El primer ministro de Canadá, Mark Carney, presentó una ambiciosa Estrategia Industrial de Defensa (EID) con la que busca reducir de forma estructural la dependencia de Estados Unidos en materia militar y tecnológica. El plan, anunciado el 17 de febrero en Montreal, contempla inversiones superiores a medio billón de dólares canadienses (366,000 millones de dólares estadounidenses) y marca un giro decisivo hacia la autonomía estratégica de Canadá.
La iniciativa prioriza a proveedores y fabricantes nacionales con el objetivo de fortalecer las Fuerzas Armadas, blindar la soberanía y reposicionar a Canadá como actor independiente en un entorno global volátil. El gobierno proyecta que la estrategia permitirá aumentar 240 % los ingresos del sector, generar hasta 125,000 empleos y elevar 50 % las exportaciones en la próxima década.
“El mundo está cambiando rápidamente y Canadá deberá cambiar con él”, afirmó Carney durante la presentación.

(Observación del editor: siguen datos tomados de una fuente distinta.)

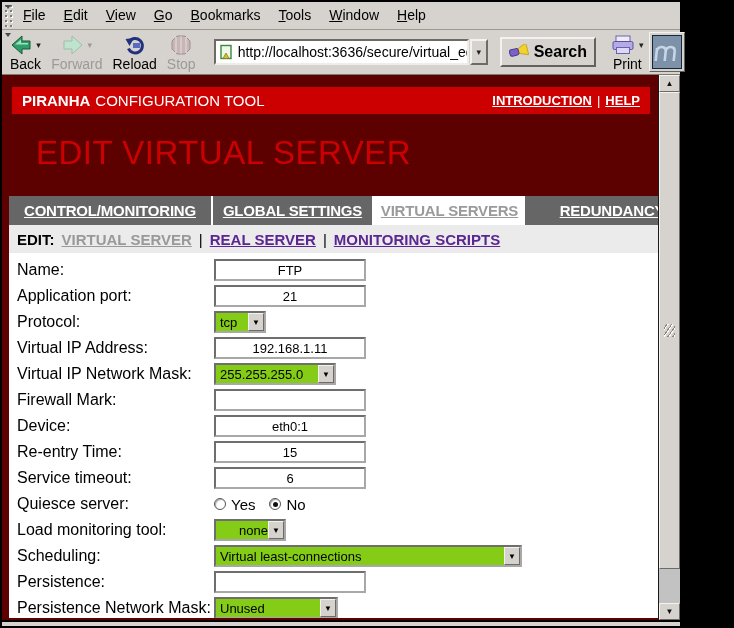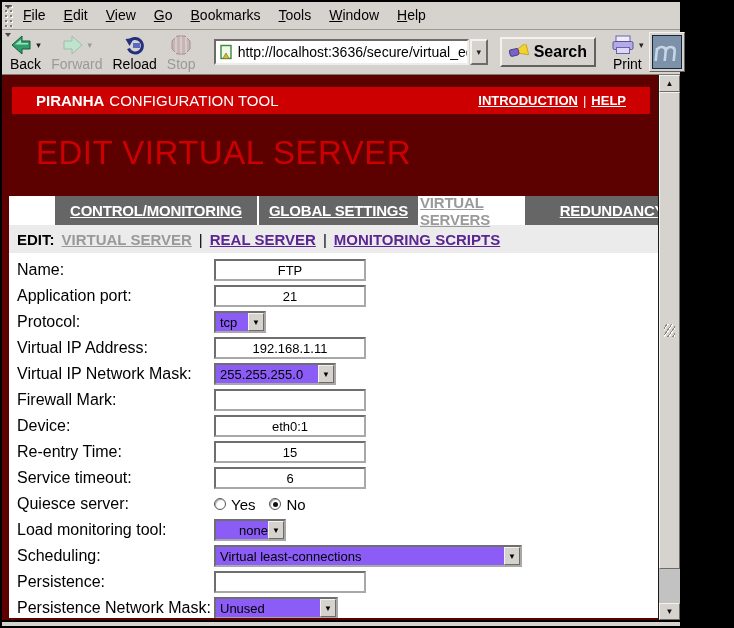--- a/index.html
+++ b/index.html
@@ -48,7 +48,7 @@
   .viewport { flex:1 1 auto; min-height:0; display:flex; }
   .page { flex:1; background:#5c0000; padding-left:7px; overflow:hidden; }
   .redbar { height:27px; margin:12px 8px 0 3px; background:#cc0000; display:flex; align-items:center;
-    justify-content:space-between; padding:0 24px; color:#fff; }
+    justify-content:space-between; padding:0 10px; color:#fff; }
   .brand { font-size:15px; display:flex; gap:5px; align-items:baseline; }
   .brand b { font-weight:bold; }
   .hlinks { font-size:13px; font-weight:bold; display:flex; align-items:center; gap:5px; }

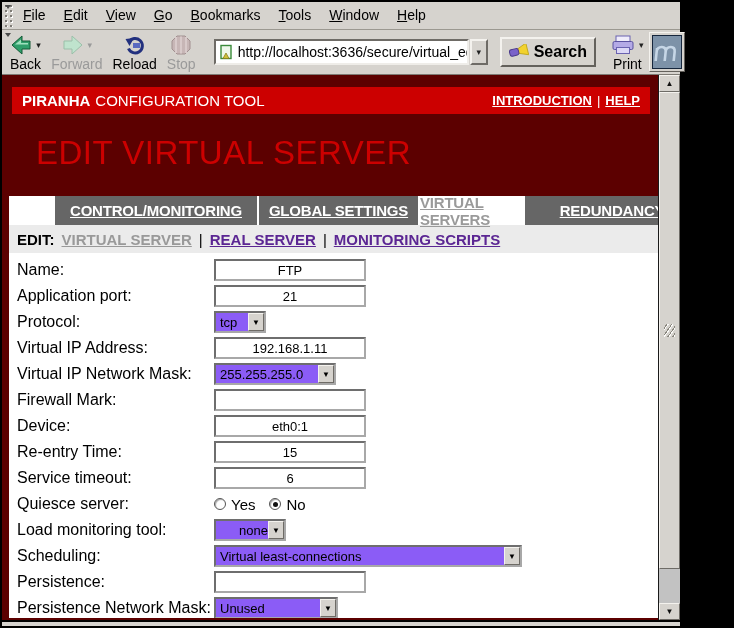--- a/index.html
+++ b/index.html
@@ -228,7 +228,7 @@
 
       <div class="content">
         <div class="tabs" id="tabs">
-            <div class="tab" style="flex: 0 0 202px; margin-left: 46px;">CONTROL/MONITORING</div>
+            <div class="tab" style="flex: 0 0 202px;">CONTROL/MONITORING</div>
             <div class="tab" style="flex: 0 0 159px;">GLOBAL SETTINGS</div>
             <div class="tab active" style="flex: 1 1 0%;">VIRTUAL SERVERS</div>
             <div class="tab" style="flex: 0 0 174px;">REDUNDANCY</div>

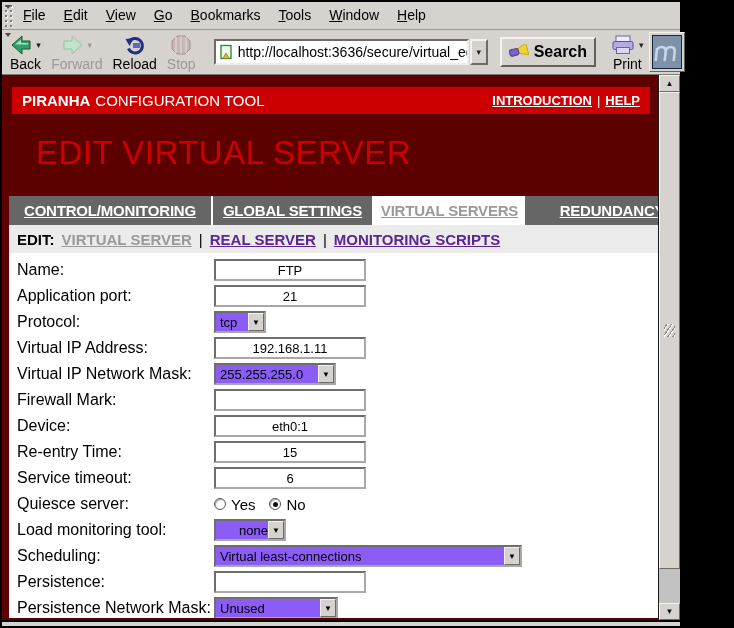--- a/index.html
+++ b/index.html
@@ -74,7 +74,7 @@
   .flabel { flex:0 0 197px; font-size:16px; color:#000; }
   .ti { width:152px; height:22px; border:2px solid; border-color:#6e6e6e #a8a8a8 #a8a8a8 #6e6e6e;
     font-family:"Liberation Sans", sans-serif; font-size:13px; padding:0 3px; background:#fff; outline:none;text-align:center; }
-  .sel { height:22px; border:2px solid; border-color:#6e6e6e #a8a8a8 #a8a8a8 #6e6e6e; background:#8b5cf6;
+  .sel { height:22px; border:2px solid; border-color:#6e6e6e #a8a8a8 #a8a8a8 #6e6e6e; background:#84cc16;
     display:flex; align-items:stretch; cursor:default; }
   .sel-val { flex:1; font-size:13px; padding:2px 0 0 4px; white-space:nowrap; overflow:hidden; }
   .sel-btn { flex:0 0 16px; background:#d6d3ce; border:1px solid; border-color:#f4f2ee #6e6b66 #6e6b66 #f4f2ee;

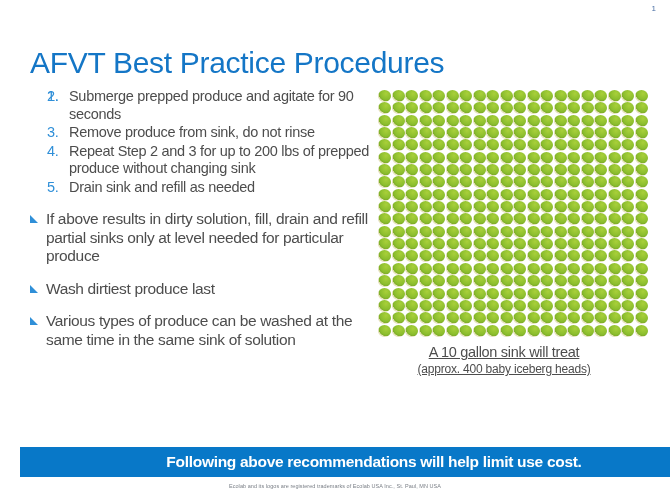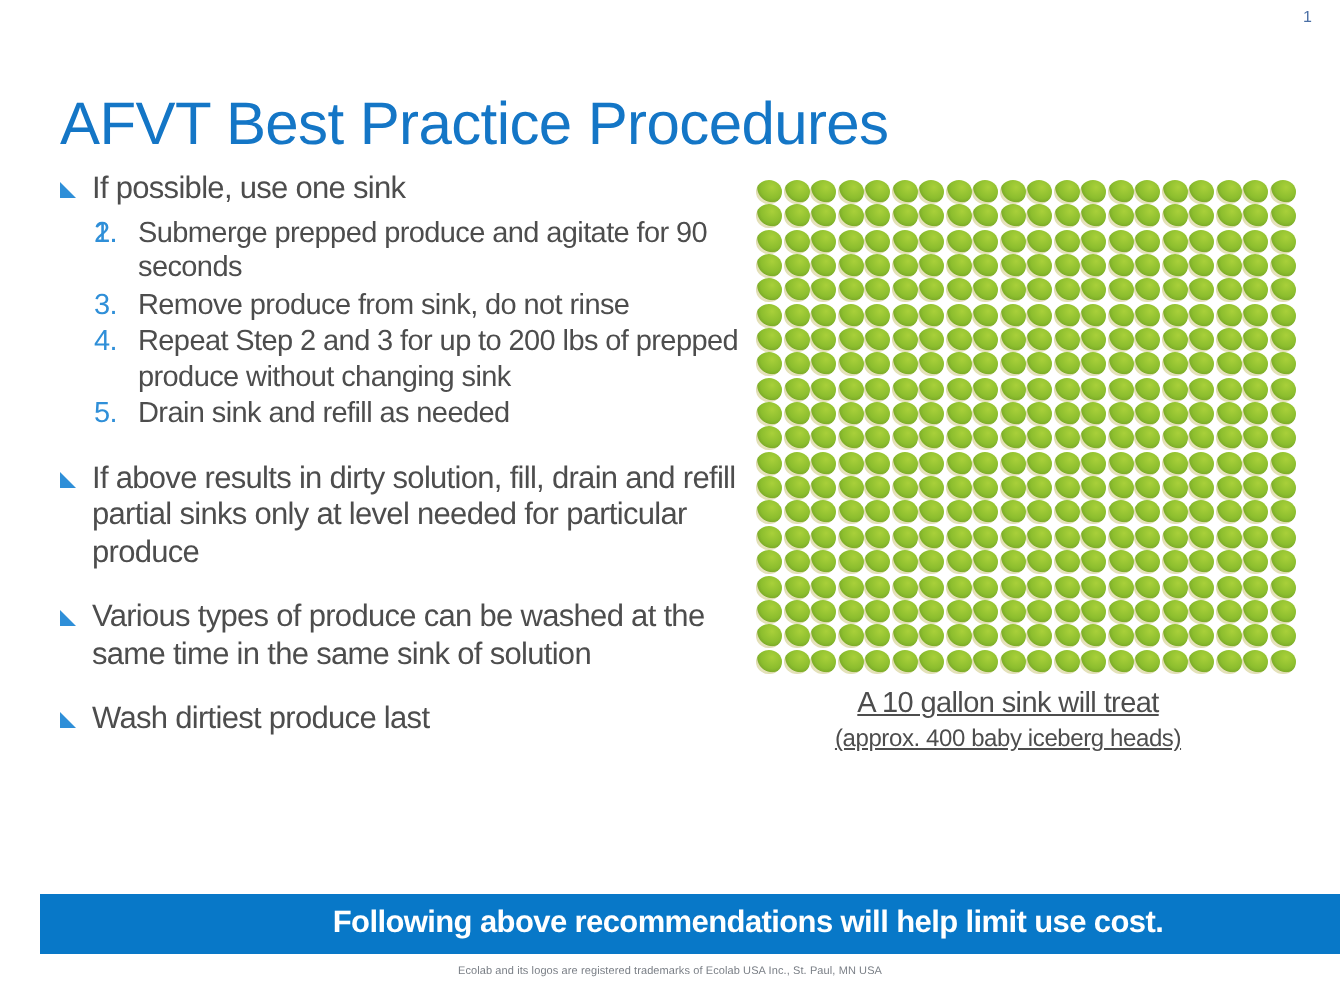--- a/index.html
+++ b/index.html
@@ -179,10 +179,6 @@
 
   <div class="body-col">
 
-    <div class="bullet-lv1">
-      <span class="tri"></span>
-      <span>If possible, use one sink</span>
-    </div>
     <ol class="sub-list">
       <li>
         <span class="num">1.</span>

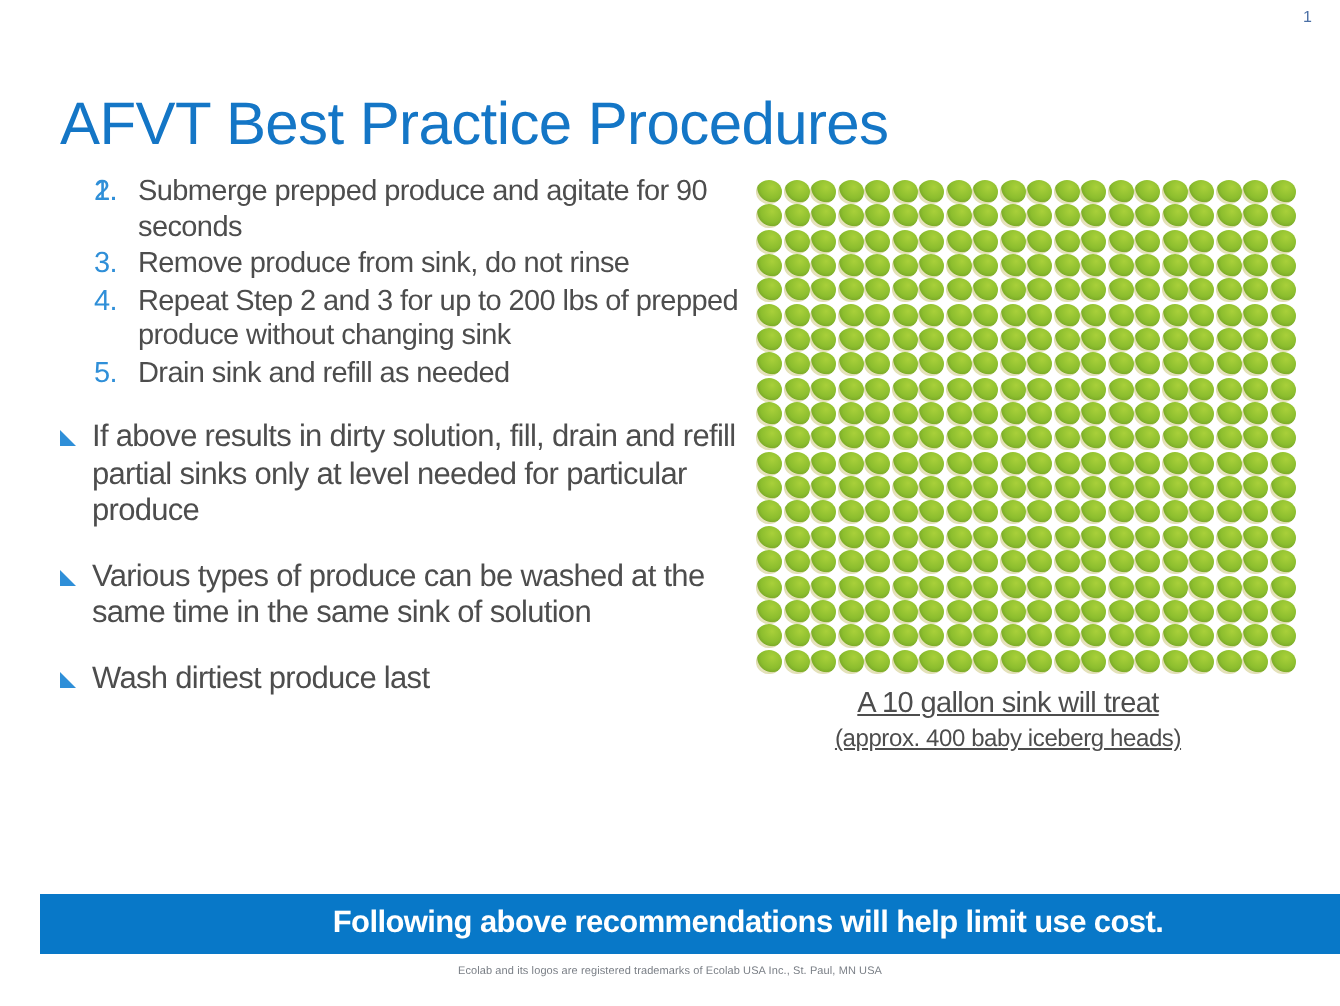--- a/index.html
+++ b/index.html
@@ -208,12 +208,12 @@
 
     <div class="bullet-lv1 gap-bullet">
       <span class="tri"></span>
-      <span>Various types of produce can be washed at the same time in the same sink of solution</span>
+      <span>Wash dirtiest produce last</span>
     </div>
 
     <div class="bullet-lv1 gap-bullet">
       <span class="tri"></span>
-      <span>Wash dirtiest produce last</span>
+      <span>Various types of produce can be washed at the same time in the same sink of solution</span>
     </div>
 
   </div>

El mandatario reconoció que el país ha dependido en exceso de aliados externos para su defensa. “Hemos confiado demasiado en otros para que nos protejan”, declaró, al advertir que esa dinámica generó vulnerabilidades que ya no son sostenibles.
Proteger la soberanía en un nuevo escenario global
De acuerdo con la oficina del primer ministro, la Estrategia Industrial de Defensa equivale a “más de medio billón de dólares canadienses en seguridad”. El objetivo central, explicó Carney, es “proteger la soberanía de Canadá en su más completo sentido” y consolidar un modelo donde seguridad y prosperidad se refuercen mutuamente.
El giro estratégico ocurre en medio de tensiones con el presidente de Estados Unidos, Donald Trump, tras amenazas de anexión y la imposición de aranceles a las exportaciones canadienses de acero y aluminio. Este contexto aceleró la decisión de Ottawa de disminuir su exposición económica y militar frente a Washington.
En paralelo, Canadá ha fortalecido vínculos con la Unión Europea, buscando diversificar alianzas comerciales y tecnológicas. El acercamiento europeo forma parte de la estrategia para ampliar mercados y reducir riesgos geopolíticos.
Un cambio estructural en la política de defensa
Carney ha sido una de las voces más críticas frente a la actual administración estadounidense, especialmente tras su intervención en el Foro Económico Mundial, donde habló de una “ruptura” en el orden internacional. Su nuevo plan de defensa canadiense responde a ese diagnóstico: un mundo menos predecible exige capacidades nacionales más sólidas.
Con esta hoja de ruta, Canadá no solo apuesta por modernizar su industria militar, sino por redefinir su posición global. La meta es clara: depender menos de Estados Unidos y consolidarse como una nación soberana, capaz de decidir su propio rumbo en seguridad, comercio y tecnología.